Coup de pouce à la nature

«Vous voyez quelque chose?», demande Jean-Pierre Kaeslin, gestionnaire forestier de la forêt de Burtigny. Ravi par la réponse négative, il explique que le déboisement des 30 mètres nécessaire à la lisière a été réalisé si finement qu’il n’a laissé aucune cicatrice sur le sol. La végétation de la bordure forestière peut désormais s’approprier le terrain grâce au soin avec lequel il a été éclairci de façon à permettre un développement aussi proche que possible de son état originel.
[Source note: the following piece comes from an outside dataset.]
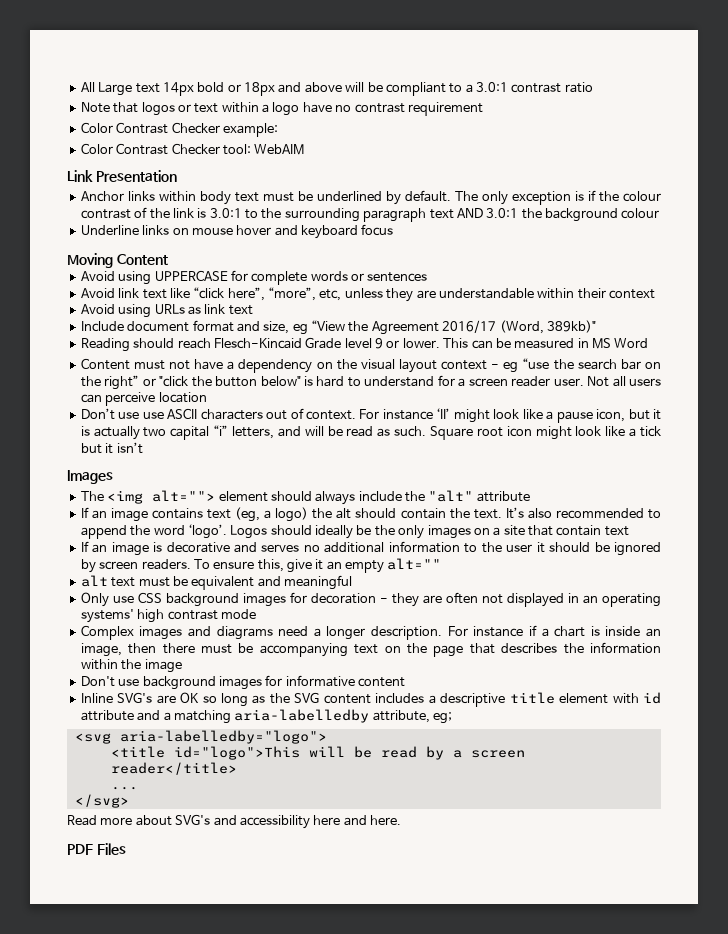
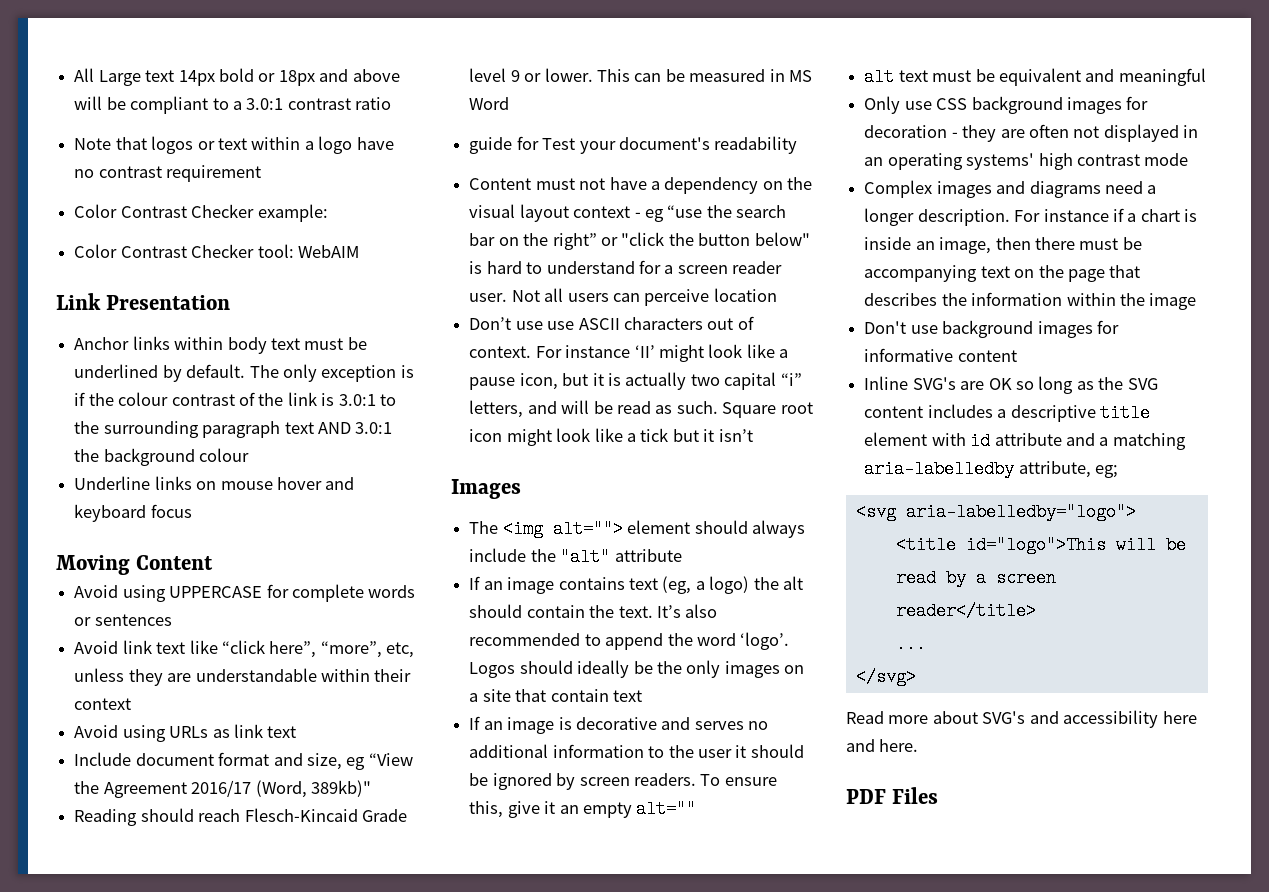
(649, 343) none -> [469,136,798,154] // guide for Test your document's readability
A proximité, l’agro-ingénieur Dominique Ruggli expose: «Historiquement, les lisières servaient de pépinières aux paysans qui avaient des vergers. Ils exportaient de jeunes arbres fruitiers qui poussaient à l’état sauvage.» Dans le cadre de cette opération, il cultive des variétés anciennes et robustes de pommiers, et trois arbres à hautes tiges ont été plantés en avril dernier sur l’ourlet herbeux qui borde l’extérieur de la lisière. Les fruits pourront être cueillis par les promeneurs, se réjouit Valérie Jeanrenaud.

Financement de la lisière

Le coût des lisières fruitières se monte à 84000 francs, réparti sur quatre ans, de 2021 à 2024. Le montant comprend les travaux forestiers d’ouverture des lisières, les premiers entretiens, le greffage et la plantation d’arbres fruitiers (5 pommiers, 4 variétés différentes), la taille de ceux-ci, les séances de coordination, d’appuis scientifiques ainsi que la sensibilisation et la communication sur les différents publics. «Nous disposons de très peu de revenus d’impôts et ce serait difficile de peser sur les finances communales», affirme Valérie Jeanrenaud. Soutenue par son collègue municipal Pierre Hauser, convaincu également par la nécessité de tout mettre en oeuvre pour protéger le patrimoine le plus important de la commune, elle s’est tournée vers la philanthropie pour réunir des fonds. La fondation Audemar Piguet, qui s’engage depuis 1992 pour la conservation des forêts dans le monde entier, verse 30000 francs. La fondation Sophie et Karl Binding contribue à hauteur de 5000 francs; elle soutient des projets dans les domaines de l’environnement, du social et de la culture dans toute la Suisse. Toutes les fondations n’acceptent pas les communes comme bénéficiaires. Valérie Jeanrenaud précise qu’une association ouverte à toute la population de Burtigny sera créée pour récolter des fonds afin de financer l’initiative qui s’étale sur une quinzaine d’années. Sylvie Berti Rossi pilote le volet communication qui devrait assurer une promotion efficace.

Une vision large de la forêt

Valérie Jeanrenaud reconnaît qu’elle entretient avec la forêt une véritable histoire d’amour: «En collaborant avec la nature, nous sauvons notre humanité et ce projet permettra de laisser quelque chose aux générations à venir.» Elle est convaincue que le bois représente le matériau de l’avenir. La commune de Burtigny possède 200 ha du massif forestier qui s’étend sur les communes voisines d’Essertines, Gilly et St-Oyens. «C’est le plus grand patrimoine de la commune», confirme la syndique. «Ces trois dernières années, entre la coupe et la vente, entre 5 et 10 000 francs de bénéfice ont été engrangés. En 2021, le budget prévoit 636 francs de bénéfice. Mais si l’on prend le compte forestier dans sa globalité, soins aux jeunes peuplements, entretien des chemins, la forêt est déficitaire», précise Valérie Jeanrenaud. Aujourd’hui, le prix du bois suisse est aligné sur les cours du bois internationaux qui sont très bas et ne comporte pas l’idée d’une justice écologique, regrette Ernst Zürcher qui ajoute, «une petite taxe sur l’eau qui serait affectée au compte forêt changerait aussi l’idée que la forêt ne produit que du bois». A ce changement de paradigme, Valérie Jeanrenaud ajoute le bien-être humain et fait part de son intérêt pour l’éventuel développement de projets thérapeutiques.